> **WHAT TO PRODUCE**
Extract the lines from the first line of the records below through the line containing "align-items: center;", inclusive, and reproduce them exactly as written.

-------- RECORD EXTRACTS --------

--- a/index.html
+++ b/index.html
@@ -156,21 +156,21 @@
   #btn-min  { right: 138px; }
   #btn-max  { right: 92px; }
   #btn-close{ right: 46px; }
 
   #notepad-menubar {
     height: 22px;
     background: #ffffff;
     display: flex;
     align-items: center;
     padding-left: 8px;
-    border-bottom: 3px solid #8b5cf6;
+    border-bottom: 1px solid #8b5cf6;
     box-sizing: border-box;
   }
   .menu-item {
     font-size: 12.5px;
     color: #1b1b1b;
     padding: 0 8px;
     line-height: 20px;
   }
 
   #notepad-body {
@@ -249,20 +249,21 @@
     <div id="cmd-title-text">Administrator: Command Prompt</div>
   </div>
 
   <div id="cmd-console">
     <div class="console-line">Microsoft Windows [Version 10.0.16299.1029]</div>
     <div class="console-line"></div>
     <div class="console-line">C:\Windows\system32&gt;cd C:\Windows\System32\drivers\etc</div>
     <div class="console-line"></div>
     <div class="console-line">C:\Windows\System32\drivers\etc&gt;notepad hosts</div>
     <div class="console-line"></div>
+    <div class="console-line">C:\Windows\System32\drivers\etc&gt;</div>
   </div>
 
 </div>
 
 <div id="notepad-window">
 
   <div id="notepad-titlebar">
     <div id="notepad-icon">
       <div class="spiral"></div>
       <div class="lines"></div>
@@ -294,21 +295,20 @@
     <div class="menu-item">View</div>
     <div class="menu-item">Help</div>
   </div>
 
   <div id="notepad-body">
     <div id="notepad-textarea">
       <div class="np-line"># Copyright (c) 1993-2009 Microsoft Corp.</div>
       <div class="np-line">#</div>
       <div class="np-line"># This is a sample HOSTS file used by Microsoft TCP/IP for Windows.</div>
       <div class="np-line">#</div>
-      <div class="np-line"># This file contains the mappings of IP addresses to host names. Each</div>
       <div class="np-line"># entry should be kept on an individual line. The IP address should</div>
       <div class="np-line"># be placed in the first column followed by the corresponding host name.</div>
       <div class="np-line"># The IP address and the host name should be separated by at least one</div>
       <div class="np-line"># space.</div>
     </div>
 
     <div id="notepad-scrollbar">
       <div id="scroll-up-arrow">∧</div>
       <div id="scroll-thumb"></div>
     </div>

--------

> **OUTPUT BELOW**
--- a/index.html
+++ b/index.html
@@ -156,21 +156,21 @@
   #btn-min  { right: 138px; }
   #btn-max  { right: 92px; }
   #btn-close{ right: 46px; }
 
   #notepad-menubar {
     height: 22px;
     background: #ffffff;
     display: flex;
     align-items: center;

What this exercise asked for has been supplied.